UKPLab / sentence-transformers

State-of-the-Art Text Embeddings
https://www.sbert.net
Apache License 2.0
14.83k stars 2.44k forks source link

Is it Multilingual? #75

Closed SouravDutta91 closed 4 years ago

SouravDutta91 commented 4 years ago

Hello,

This might be a stupid question, but i wanted to know if I can use the clustering on German sentences? Will it work with the pre-trained model or do I need to train it on German data first?

Thanks.

nreimers commented 4 years ago

Hi @SouravDutta91 sadly currently pre-trained models are only available for English.

You can use the code to load multi-lingual BERT or the German BERT. But to get good sentence representations, you would need to fine-tune it first on some appropriate German data.

I'm working to create a multi-lingual version of Sentence-BERT, however, sadly there are not that main great datasets available for other languages.

Best Nils Reimers

SouravDutta91 commented 4 years ago

@nreimers Yes, I can completely understand. Getting hands on appropriate German data for training is really challenging. As I am looking for a ready-to-use model at the moment (due to an ongoing priority project), I will maybe try to use BERT-as-a-service as it can be used with multiple languages. But, in the long run, I will wait for your multilingual version of S-BERT.

Cheers! :)

chiragsanghvi10 commented 4 years ago

Hi @nreimers , Thank you so much for this repository, I am working on STS of English and Hindi. How can I import BERT multi-lingual? by model = SentenceTransformer(model_name) Thanks in advance! :) Cheers :100:

nreimers commented 4 years ago

Hi @chiragsanghvi10 You need to build the model from scratch like this:

from sentence_transformers import models

model_name = 'bert-base-multilingual-uncased'

# Use BERT for mapping tokens to embeddings
word_embedding_model = models.BERT(model_name)
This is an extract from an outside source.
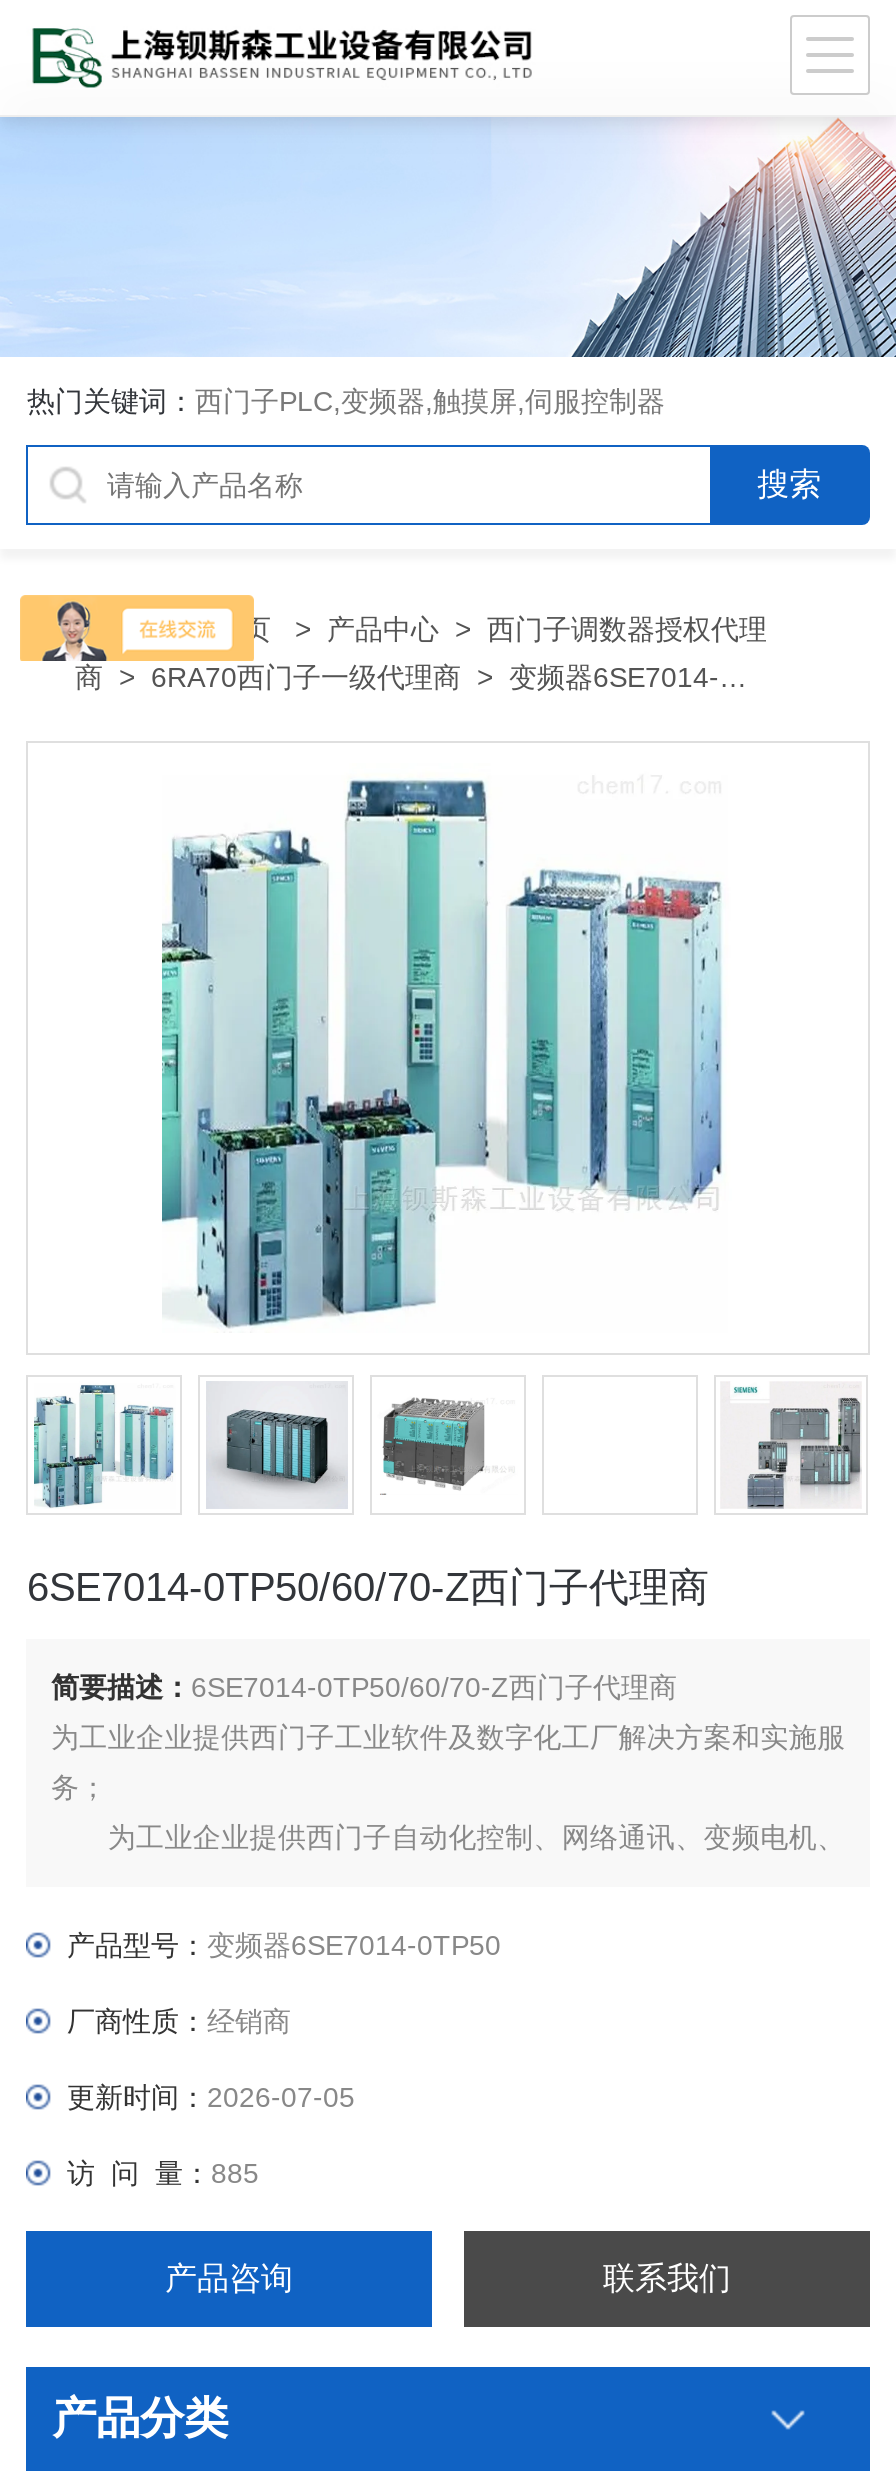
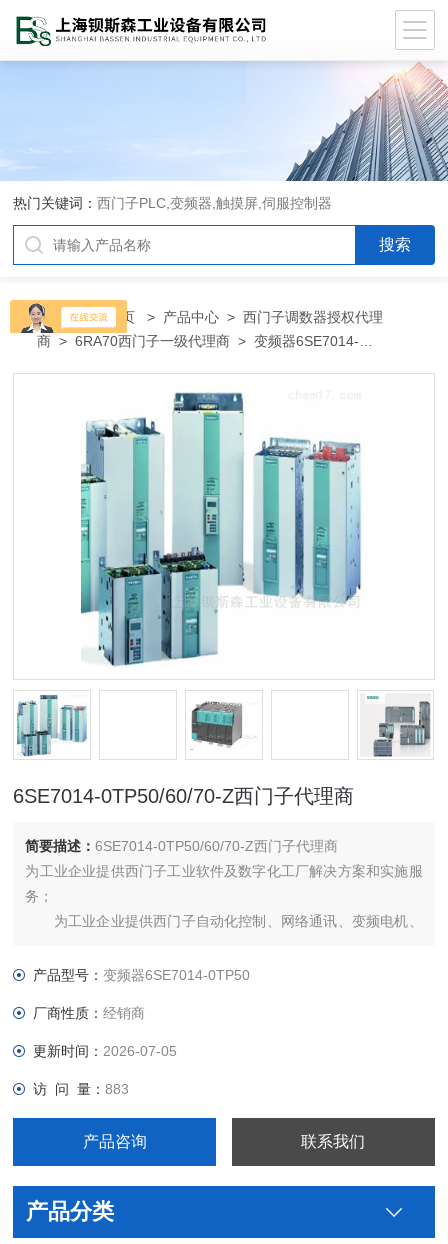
- [image]

- 访 问 量：885
+ 访 问 量：883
# Apply mean pooling to get one fixed sized sentence vector
pooling_model = models.Pooling(word_embedding_model.get_word_embedding_dimension(),
                               pooling_mode_mean_tokens=True,
                               pooling_mode_cls_token=False,
                               pooling_mode_max_tokens=False)

model = SentenceTransformer(modules=[word_embedding_model, pooling_model])
chiragsanghvi10 commented 4 years ago

@nreimers This worked. Thanks for the quick response.

Is it possible to fine-tune BERT multilingual model on one language (e.g. Hindi) and after that use model for different languages (other languages from the list of supported languages in documentation of BERT)? for example:

Sentence 1 (English) Sentence 2 (Translation in Hindi of Sentence 1) Sentence Similarity Score.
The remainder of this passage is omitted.